Effie descended the steps of the veranda, her hand poised for balance along the railing. “I don’t understand. Why would—?”

“Give it a moment of thought, Miss James, and it will all make sense.” Mr. Anderson’s words weren’t delivered callously. Just a straightforwardness that, for the moment, Effie appreciated. The dramatics of the morning had her nerves feeling taut and exposed.

“But Polly is no threat to whoever is responsible for what happened. She hasn’t spoken a word since that night.”

“True, but if she regains her faculties, that could change the ending to the perpetrator’s story—an ending they will not want. Anonymity is their primary goal at this point.”

“If there’s no body, then there isn’t a crime, right?” Effie was desperate to find justification that would release Polly—and herself—from the danger of retribution.

“Miss James,” Mr. Anderson said matter-of-factly, “with what we found at the house on Predicament Avenue, and with the knife, it’s not a question of whether a crime was committed. It is a question of to whom and by whom.”

Effie studied Mr. Anderson, who seemed patient enough under her perusal. The breeze lifted his hair from his forehead, but it didn’t soften the angular lines of his face or the mystery she saw in his eyes. “And your wife? You truly believe she was the one attacked?”

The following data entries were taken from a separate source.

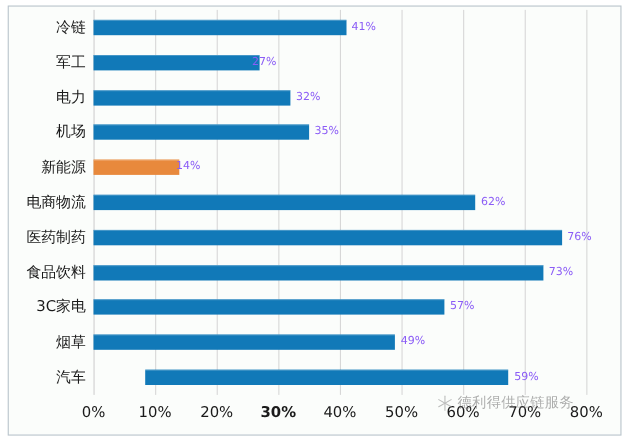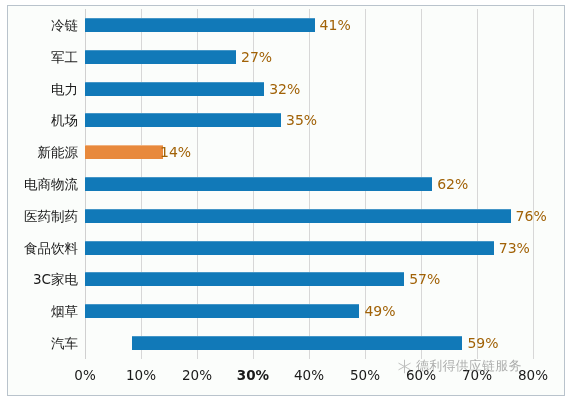--- a/index.html
+++ b/index.html
@@ -87,8 +87,8 @@
   .bar-value {
     position: absolute;
     top: -2px;
-    font-size: 14px;
-    color: #a16207;
+    font-size: 10px;
+    color: #8b5cf6;
     white-space: nowrap;
     line-height: 18px;
   }

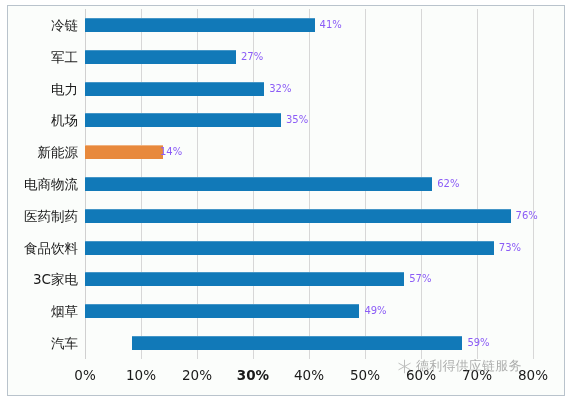--- a/index.html
+++ b/index.html
@@ -169,7 +169,7 @@
       </div>
       <div class="bar-row" style="top: 41px; width: 448px;">
         <div class="bar" style="width: 151.2px; background: rgb(17, 121, 184);"></div>
-        <span class="bar-value" style="left: 156px;">27%</span>
+        <span class="bar-value" style="left: 144px;">27%</span>
       </div>
       <div class="bar-row" style="top: 73px; width: 448px;">
         <div class="bar" style="width: 179.2px; background: rgb(17, 121, 184);"></div>

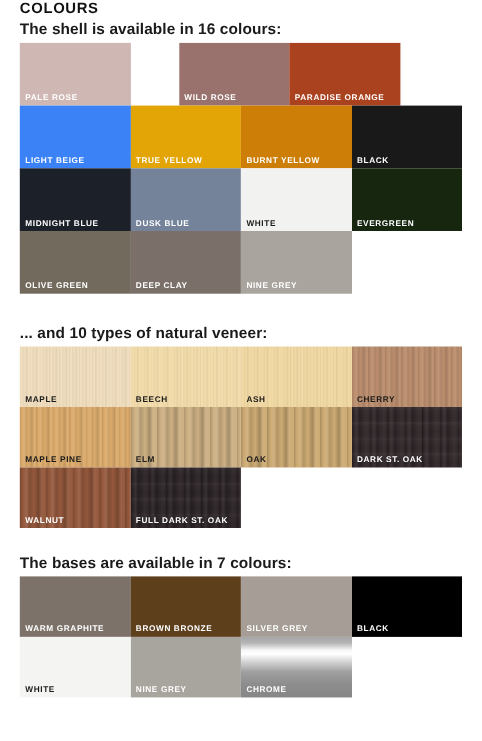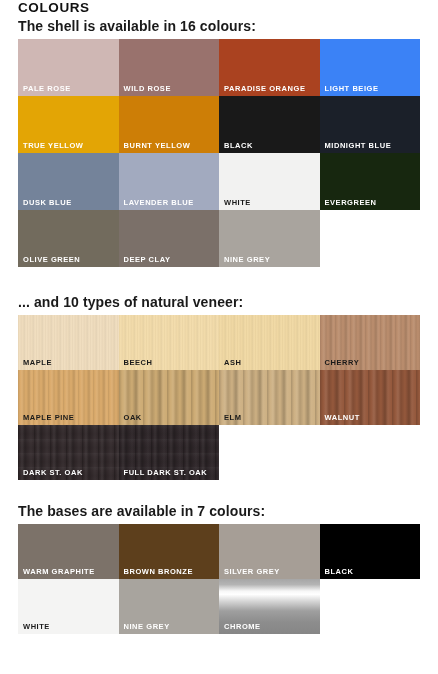--- a/index.html
+++ b/index.html
@@ -161,7 +161,7 @@
       <div class="swatch" style="background: rgb(207, 183, 180);">
         <span class="label light">PALE ROSE</span>
       </div>
-      <div class="swatch" style="background: rgb(153, 114, 109);">
+      <div class="swatch" style="background: rgb(153, 114, 109); margin-left: 44px;">
         <span class="label light">WILD ROSE</span>
       </div>
       <div class="swatch" style="background: rgb(170, 66, 32);">

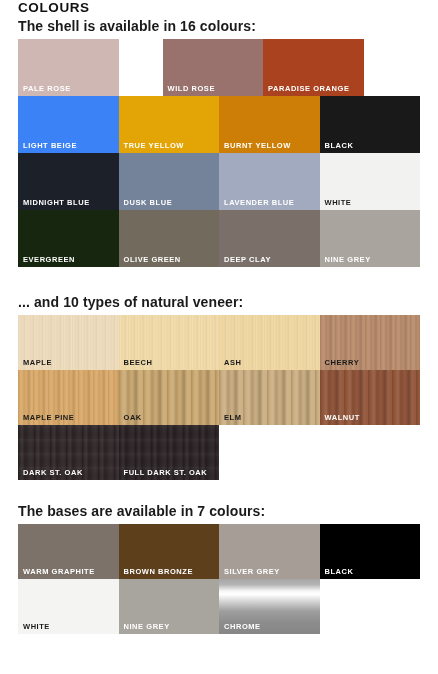--- a/index.html
+++ b/index.html
@@ -185,9 +185,6 @@
       <div class="swatch" style="background: rgb(116, 131, 154);">
         <span class="label light">DUSK BLUE</span>
       </div>
-      <div class="swatch" style="background: rgb(162, 170, 191);">
-        <span class="label light">LAVENDER BLUE</span>
-      </div>
       <div class="swatch" style="background: rgb(242, 242, 241);">
         <span class="label dark">WHITE</span>
       </div>

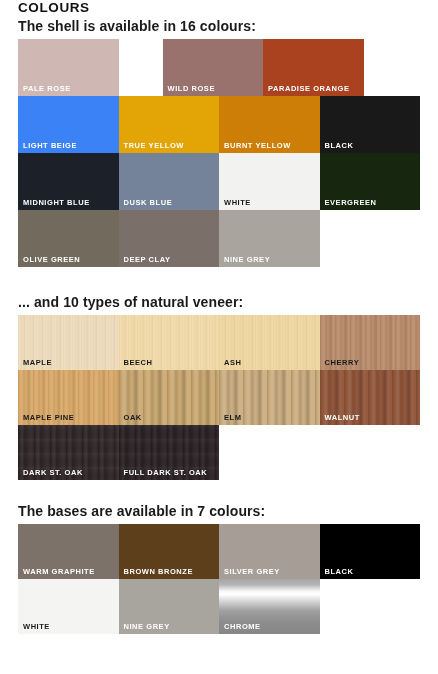--- a/index.html
+++ b/index.html
@@ -226,13 +226,13 @@
         <div class="grain med"></div>
         <span class="label dark">MAPLE PINE</span>
       </div>
+      <div class="swatch" style="background: rgb(205, 176, 131);">
+        <div class="grain coarse"></div>
+        <span class="label dark">ELM</span>
+      </div>
       <div class="swatch" style="background: rgb(205, 171, 116);">
         <div class="grain coarse"></div>
         <span class="label dark">OAK</span>
-      </div>
-      <div class="swatch" style="background: rgb(205, 176, 131);">
-        <div class="grain coarse"></div>
-        <span class="label dark">ELM</span>
       </div>
       <div class="swatch" style="background: rgb(148, 88, 60);">
         <div class="grain coarse"></div>

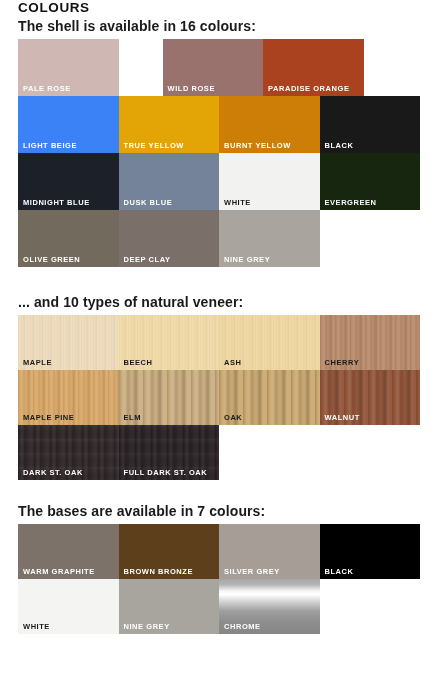--- a/index.html
+++ b/index.html
@@ -234,13 +234,13 @@
         <div class="grain coarse"></div>
         <span class="label dark">OAK</span>
       </div>
+      <div class="swatch" style="background: rgb(51, 42, 44);">
+        <div class="grain dark"></div>
+        <span class="label light">DARK ST. OAK</span>
+      </div>
       <div class="swatch" style="background: rgb(148, 88, 60);">
         <div class="grain coarse"></div>
         <span class="label light">WALNUT</span>
-      </div>
-      <div class="swatch" style="background: rgb(51, 42, 44);">
-        <div class="grain dark"></div>
-        <span class="label light">DARK ST. OAK</span>
       </div>
       <div class="swatch" style="background: rgb(46, 38, 41);">
         <div class="grain dark"></div>

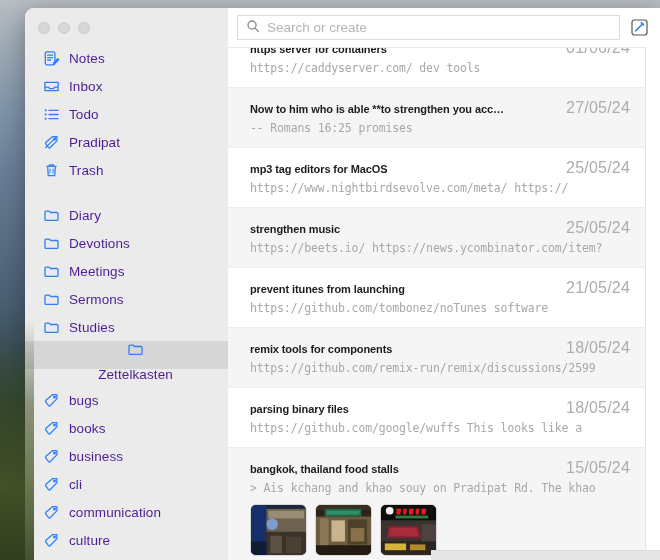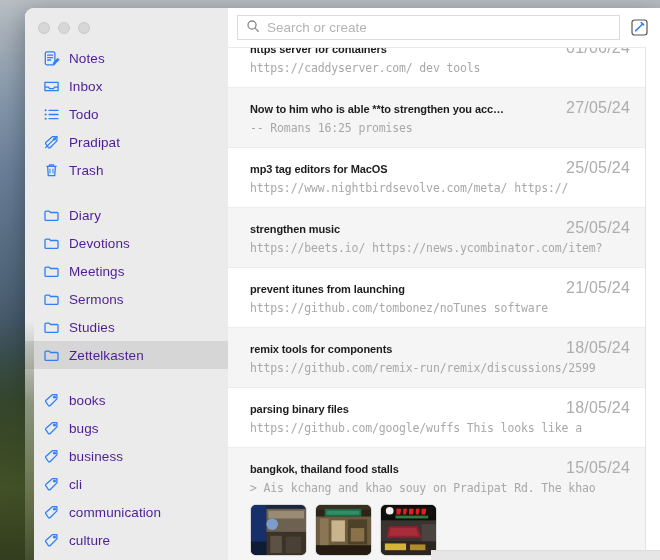--- a/index.html
+++ b/index.html
@@ -87,7 +87,7 @@
     gap: 9px;
     cursor: default;
   }
-  .side-item.selected { background: #d6d6d6; border-radius: 0; margin: 0 -8px; padding-left: 18px; }
+  .side-item.selected { background: #d6d6d6; border-radius: 0; margin: 0 -8px; padding-left: 18px; flex-direction: column; }
   .side-label {
     font-size: 13.5px;
     color: #4c1d95;

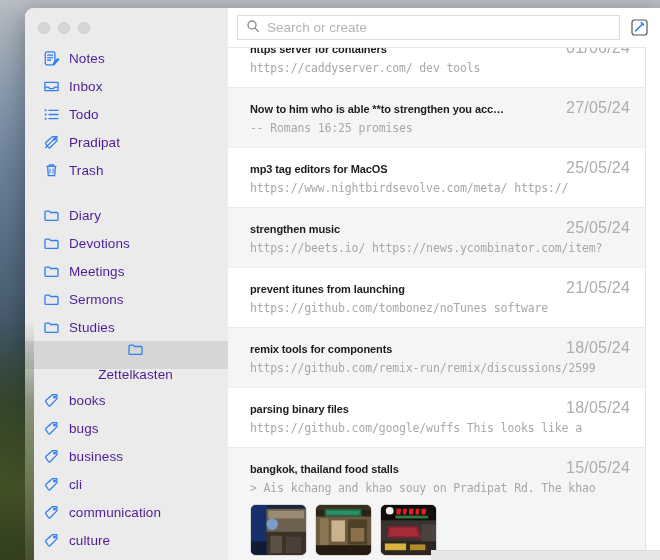--- a/index.html
+++ b/index.html
@@ -386,7 +386,7 @@
             </g>
               </svg>
           </span>
-          <span class="side-label">books</span>
+          <span class="side-label">bugs</span>
         </div>
 
         <div class="side-item">
@@ -398,7 +398,7 @@
             </g>
               </svg>
           </span>
-          <span class="side-label">bugs</span>
+          <span class="side-label">books</span>
         </div>
 
         <div class="side-item">

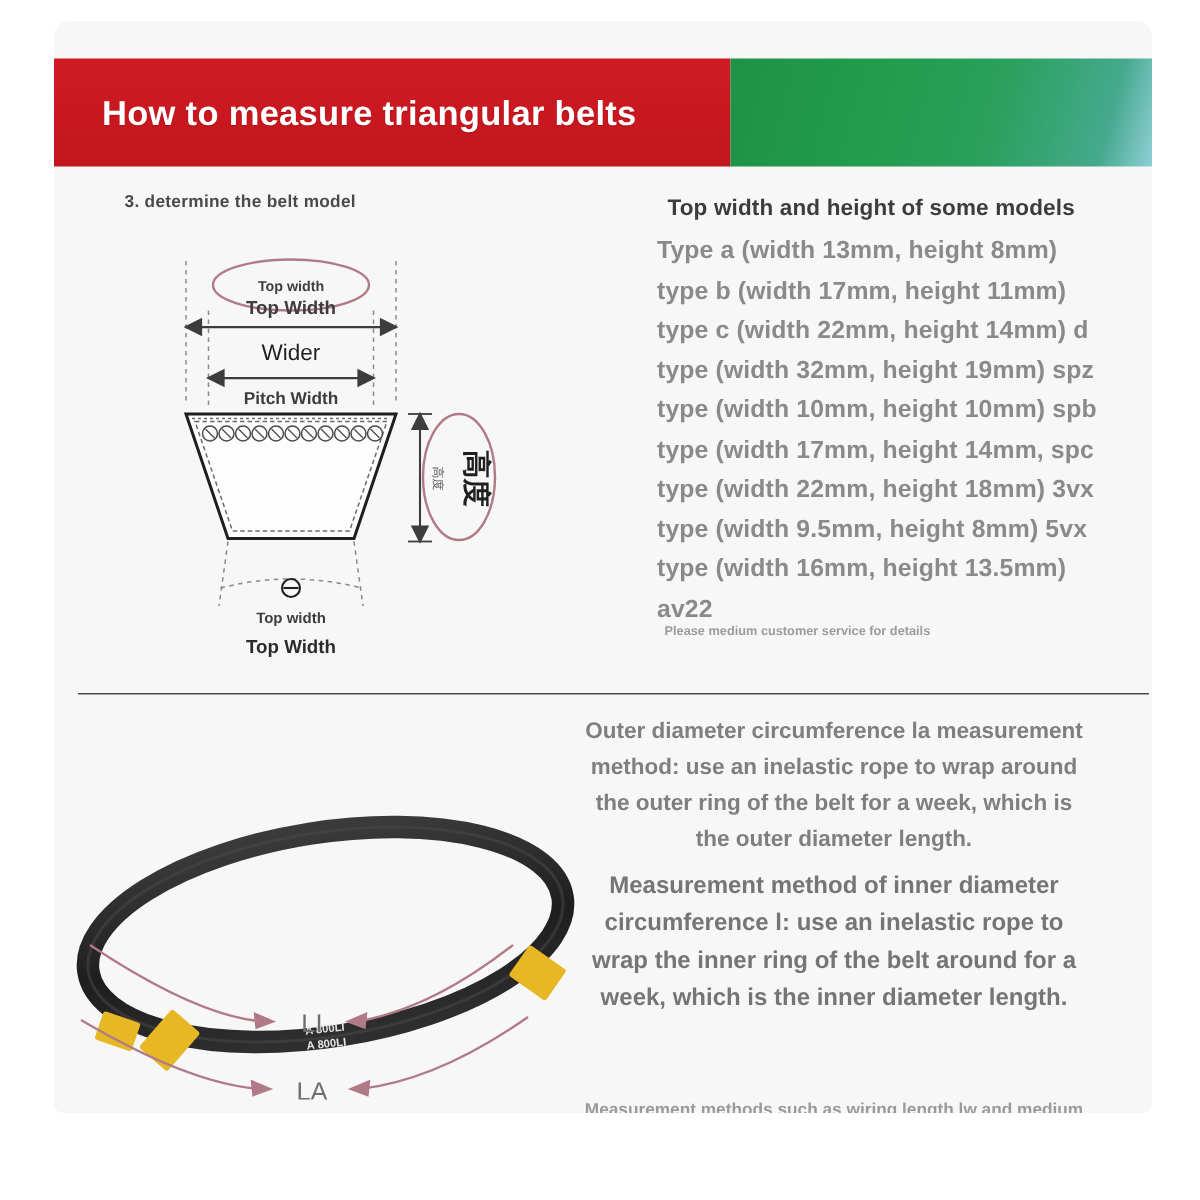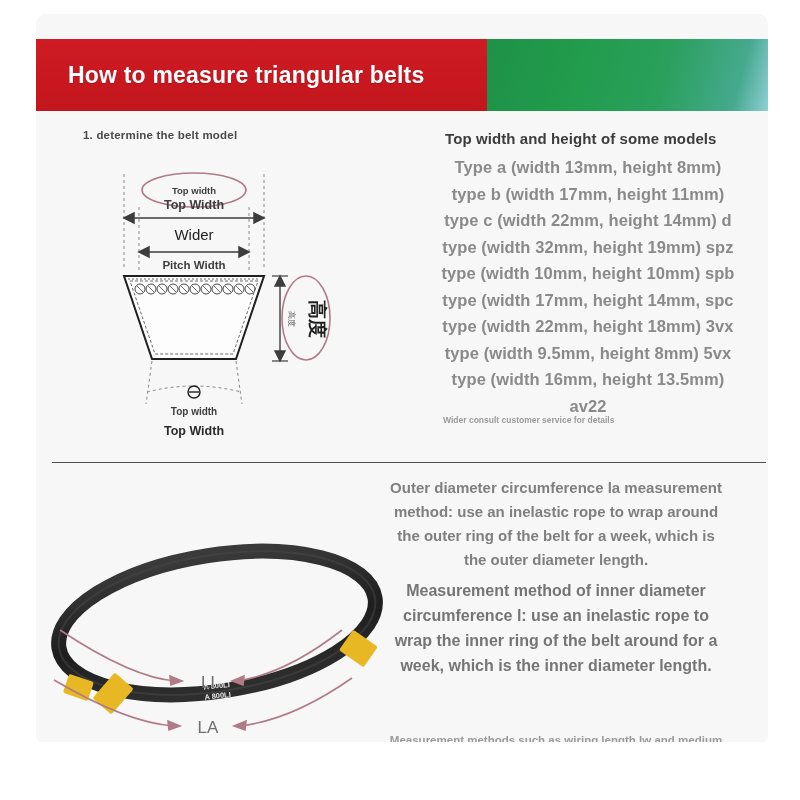--- a/index.html
+++ b/index.html
@@ -110,7 +110,7 @@
 
     <div class="body">
 
-      <div class="sec-label" id="lbl-sec1">1. determine the belt model</div>
+      <div class="sec-label" id="lbl-sec1">3. determine the belt model</div>
 
       <div class="diagram">
         <svg width="300" height="300" viewBox="0 0 300 300">

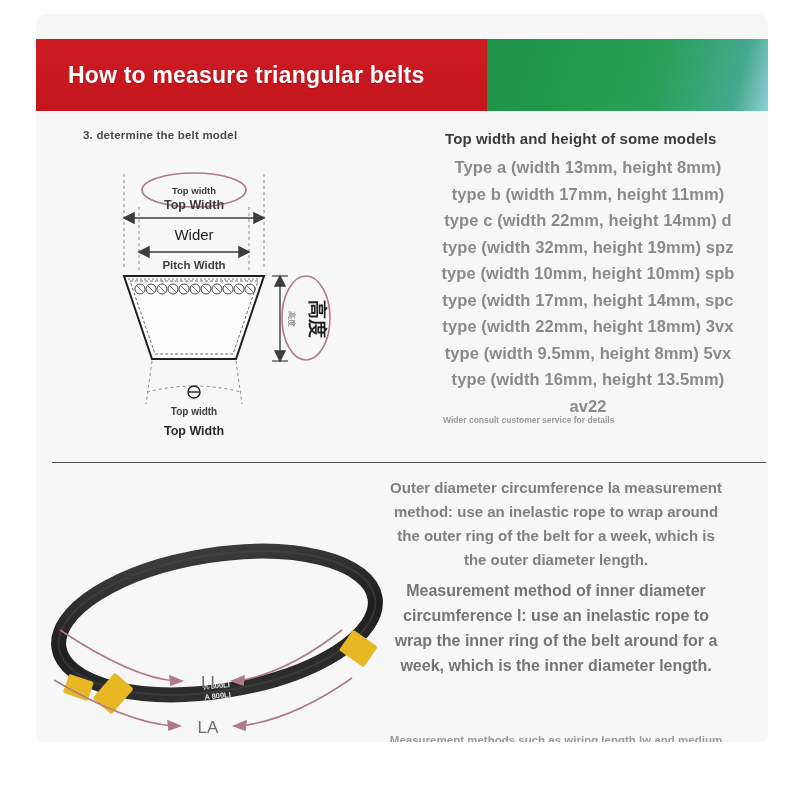--- a/index.html
+++ b/index.html
@@ -67,7 +67,7 @@
   }
   .spec-body{
     position:absolute;left:402px;top:68px;width:300px;
-    text-align:center;
+    text-align:left;
     font-size:16.5px;font-weight:bold;color:#8a8a8a;
     line-height:26.5px;
     letter-spacing:.1px;

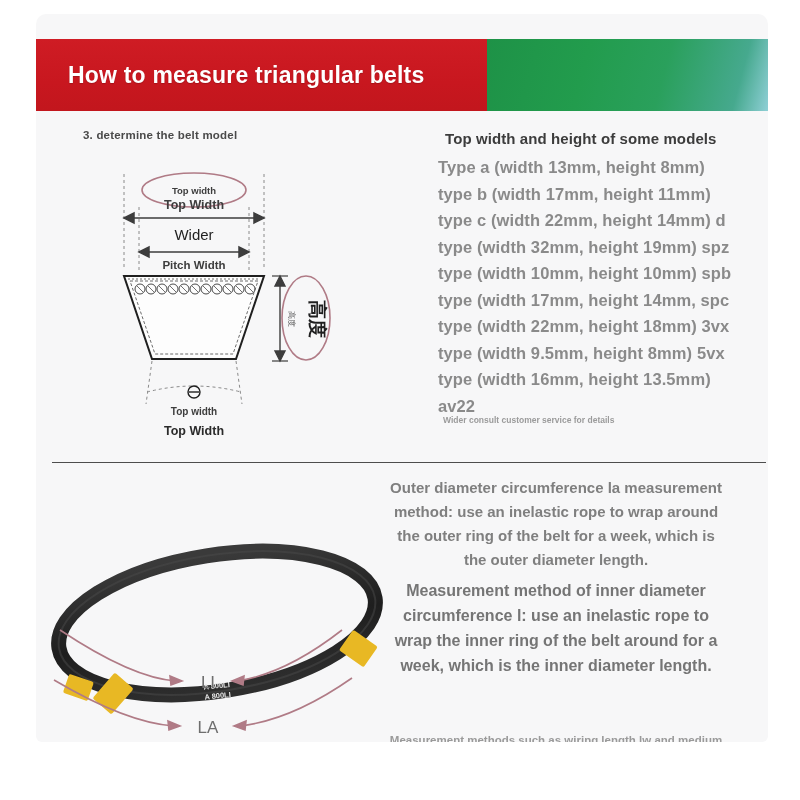--- a/index.html
+++ b/index.html
@@ -194,7 +194,7 @@
 
       <div class="spec-head">Top width and height of some models</div>
       <div class="spec-body">Type a (width 13mm, height 8mm) type b (width 17mm, height 11mm) type c (width 22mm, height 14mm) d type (width 32mm, height 19mm) spz type (width 10mm, height 10mm) spb type (width 17mm, height 14mm, spc type (width 22mm, height 18mm) 3vx type (width 9.5mm, height 8mm) 5vx type (width 16mm, height 13.5mm) av22</div>
-      <div class="spec-note">Wider consult customer service for details</div>
+      <div class="spec-note">Please medium customer service for details</div>
 
       <div class="divider"></div>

“For more reasons than I can count, I pray not.” The gravity in his tone was perhaps the first sign that he cared for the situation emotionally, beyond the logic and the reasoning of solving the questions that hung over the house on Predicament Avenue.

“And you love her?” Effie let the question slip out before she could stop it.

“My wife?” Mr. Anderson gave a solemn nod. “More than the breath in my body,” he answered.

Effie’s heart sank for reasons she couldn’t explain. She felt empathy for him—a wife who had gone missing who he presumed might have been murdered. And for herself because she found him an egregious interruption to her sensibilities. The way his eyes were like hooded pools of secrets that belied not the secrecy of ill intent but some unspoken pain—some hidden burden that he had buried so deep within that he appeared cold and distant and even rude.

“I am sorry, Mr. Anderson,” Effie breathed. “Truly.”

“Stay well, Miss James.” He dipped his head and repositioned his hat.

Effie nodded in response. “And you.”

But their eyes stayed latched on to each other, gauging and searching. For the first time, Effie felt as if Mr. Anderson was letting her in just a little bit. It was a place she was shocked to find she wanted to go, and it was a place she knew was not hers to venture into.

It was Isabelle’s place. Isabelle Addington. His wife.